@guskov:
I definitely intend to write an article about the Lidar processing I am doing, the only problem is that I am still modifying my code more or less every day, and I would like a somewhat more stable basis for the article.
All the code is pure Perl (i.e. just like Mr. RouteGadget), but since I call various lastools binaries for things like converting .laz files to .txt format and piping the result into my code it needs a Windows platform.
The steps I use today is
a) Contour lines, including extra help lines, depressions, dot knolls, fall line markers and negative contours.
b) DEM (in ASC format, easy to import and relatively compact)
c) Slope image with some extra emphasis on smaller slope angles, i.e. I use the 0.7th power instead of a linear mapping.

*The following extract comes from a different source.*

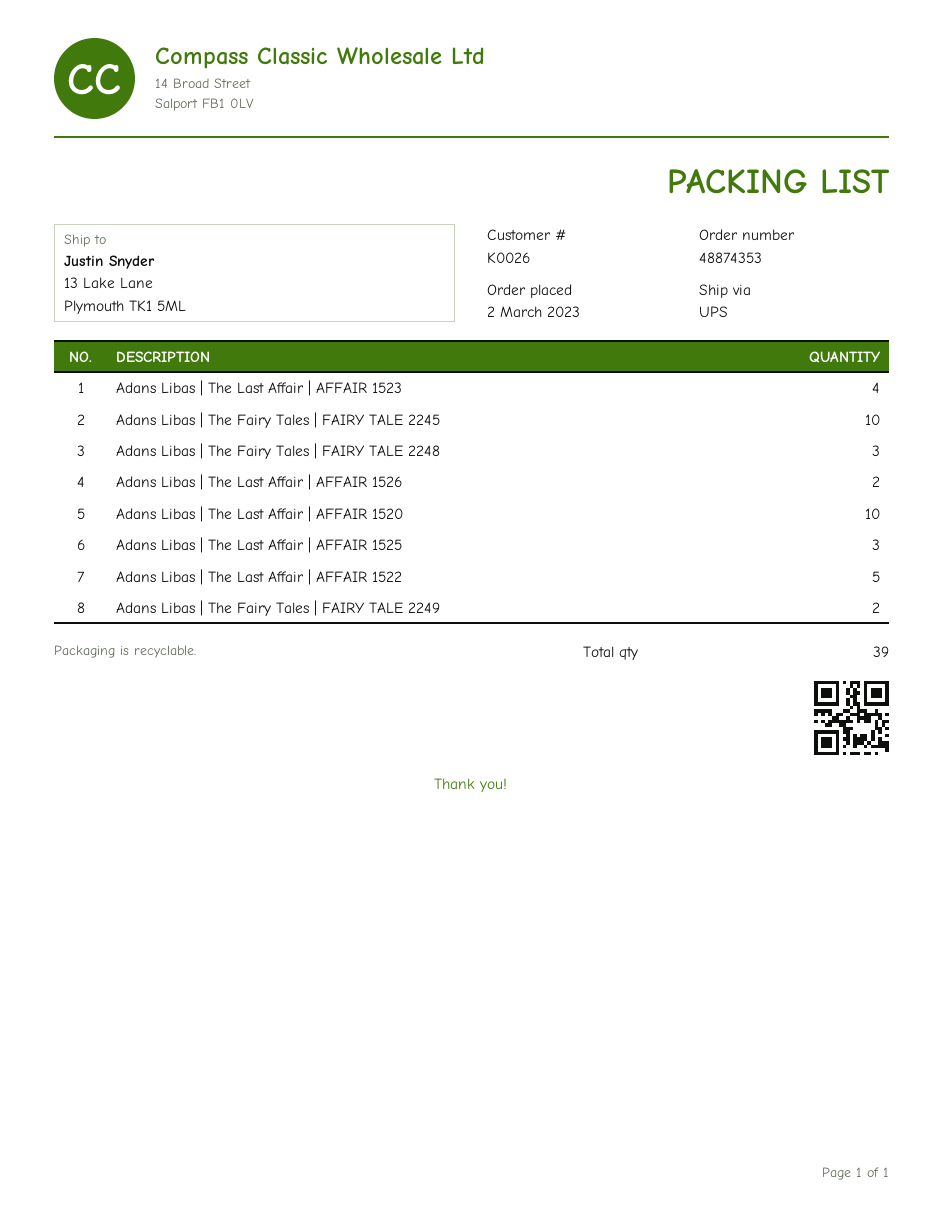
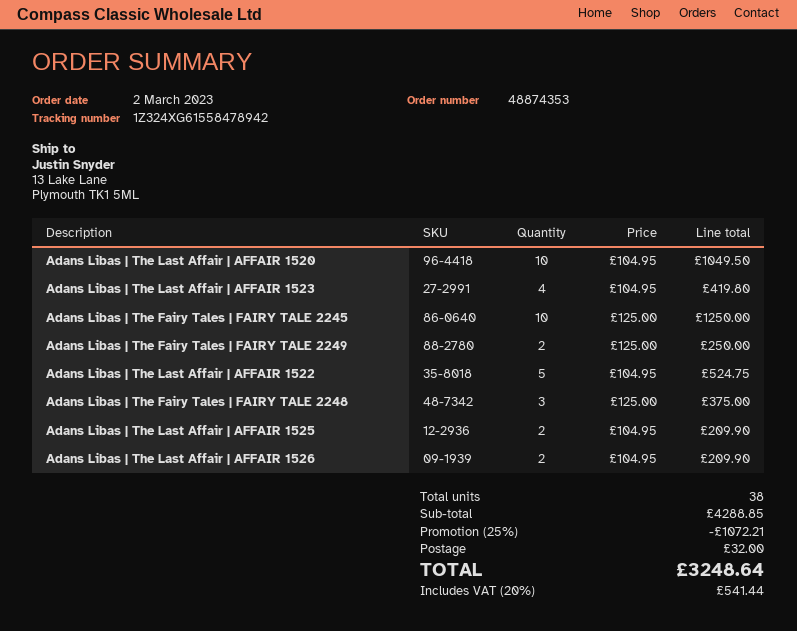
Adans Libas | The Last Affair | AFFAIR 1525: 3 -> 2
total quantity: 39 -> 38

After generating the slope angles I also specialize them into B/W cliff images, with cutoffs based on the angles that corresponds to 1,2,3 m altitude change in 1 m horizontal distance. The main problem with this today is that I tend to get missing ground points at the top of cliff faces, I've had the same issue both with lastools' lasground and with mcclidar, the basic Norwegian LAS file ground classification is just about equivalent.
d) Vegetation classification: I use lasheight (also from lastools) to classify vegetation points into classes that are relevant to orienteering:
Low (class 3): 30 cm to 1.2 m. This is low brush which can impact runnability but not the visibility so it will be mapped with green stripes if sufficiently dense.

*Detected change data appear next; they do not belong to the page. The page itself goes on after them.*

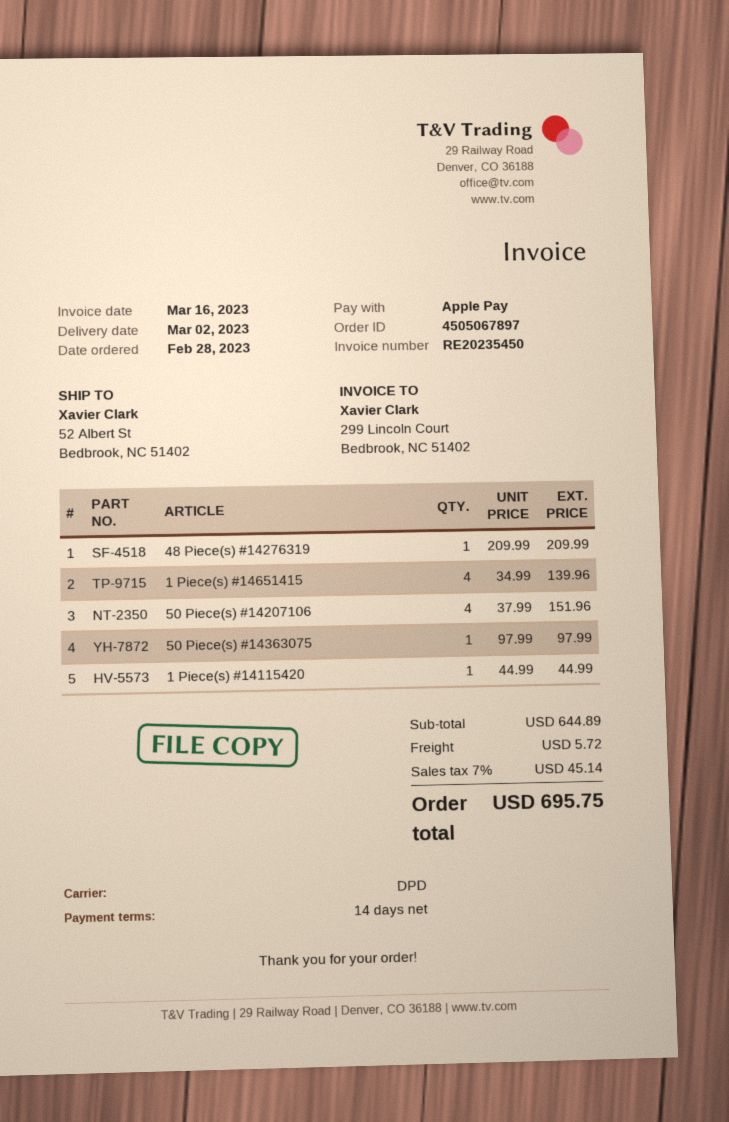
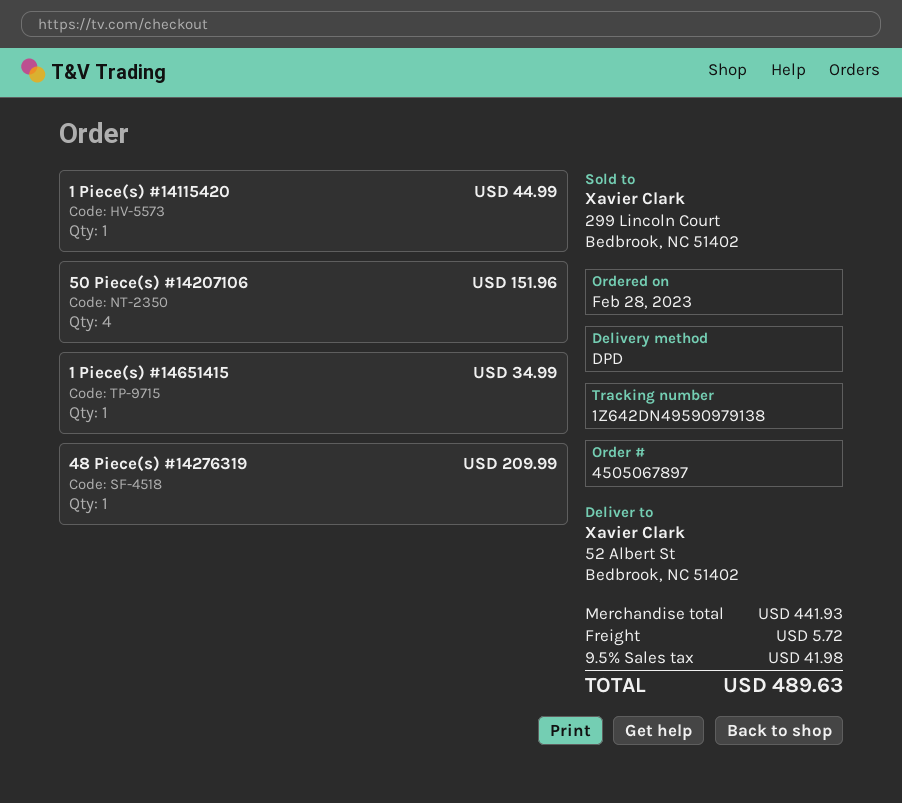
1 Piece(s) #14651415: 4 for 139.96 -> 1 for 34.99
50 Piece(s) #14363075: 1 for 97.99 -> none
subtotal: 644.89 -> 441.93
tax: 7% = 45.14 -> 9.5% = 41.98
total: 695.75 -> 489.63

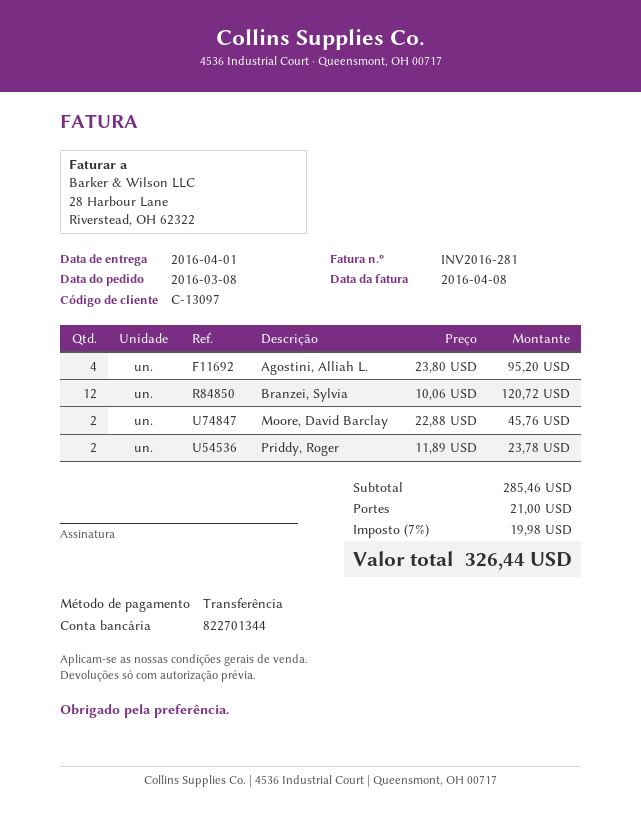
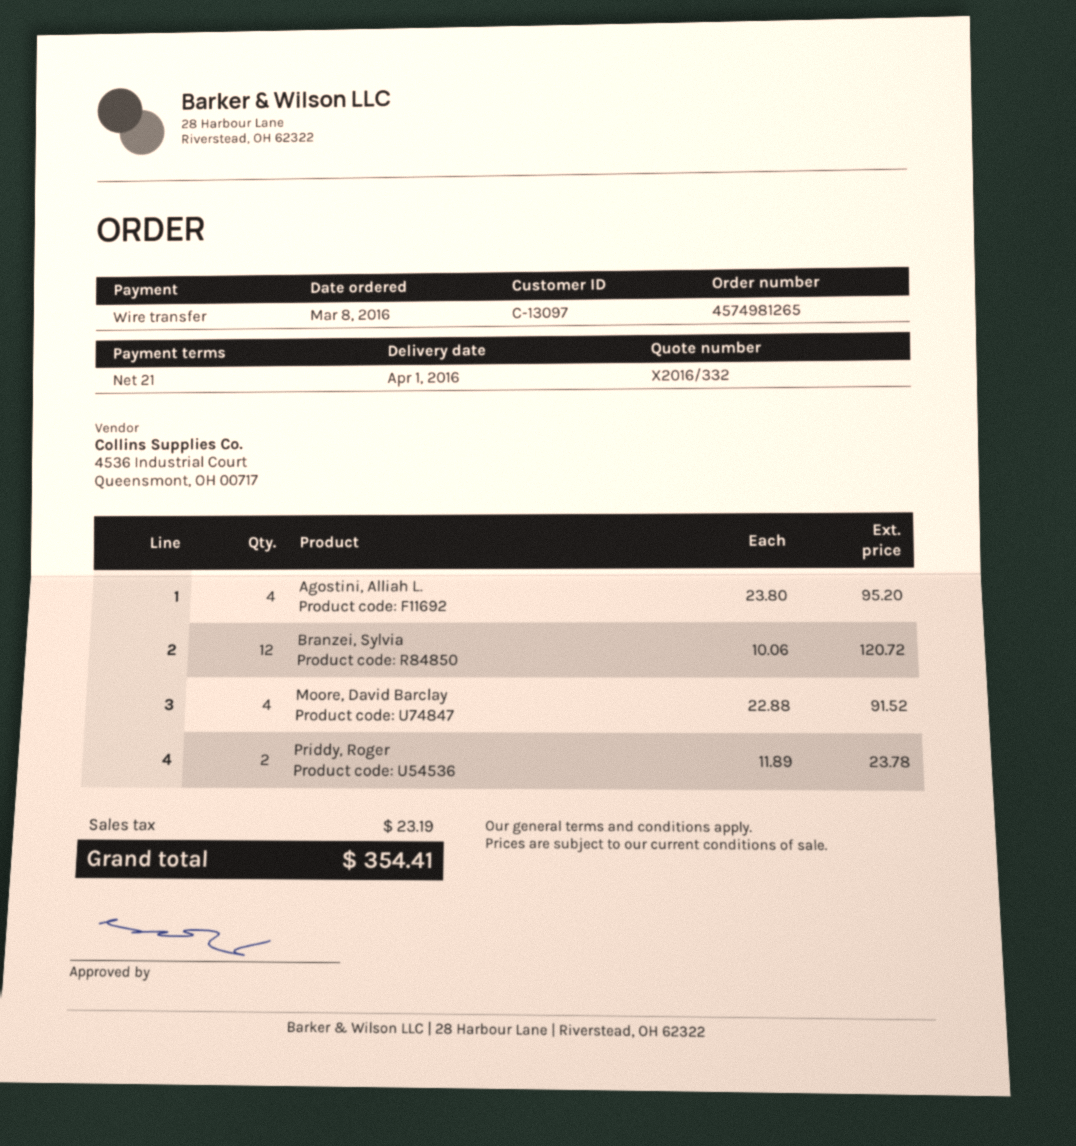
Moore, David Barclay: 2 x 22.88 = 45.76 -> 4 x 22.88 = 91.52
shipping: 21.00 -> none
tax: 19.98 -> 23.19
total: 326.44 -> 354.41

Medium (class 4): 1.2 to 4 m. This is the kind of vegetation that gives various levels of green on the map.
High (class 5): 4+ m. Classic white forest here in Scandinavia.
I use the relative densities of points in the Ground/Low/Medium/High to determine a probable vegetation class. In order to get a statistically sufficient number of points I've found that I need to sample a circle with a diameter of about 10 m which I centerweight. This is the raw classification for each 2x2m spot on the map.
The idea for the next step is one I've borrowed from Jarrko: A majority vote among all the classifications around each spot in order to reduce the amount of noise and make the result much more useful. (The majority vote is also center-biased via a set of sampling weights.)
The final step here in Norway is a SOSI to DXF converter: SOSI is the Norwegian Geo coding standard, since it uses UTM (usually in cm) for coordinates it is relatively easy to convert it to DXF with 1m floating point UTM coordinates.
Here is a small comparison:
This summer I ran a social event on a small island south of Fredrikstad:
http://tmsw.no/qr/show_map.php?user=terjem&map...Here is the north end of the same island after the automated process I outlined above:
http://tmsw.no/o/rossholmen_sample.jpgThe public path data is obviously pretty bad, but all the cabin outlines are pretty exact.
I use half the normal contour width for those extra help lines (1.25 m), this makes it easier to read the map!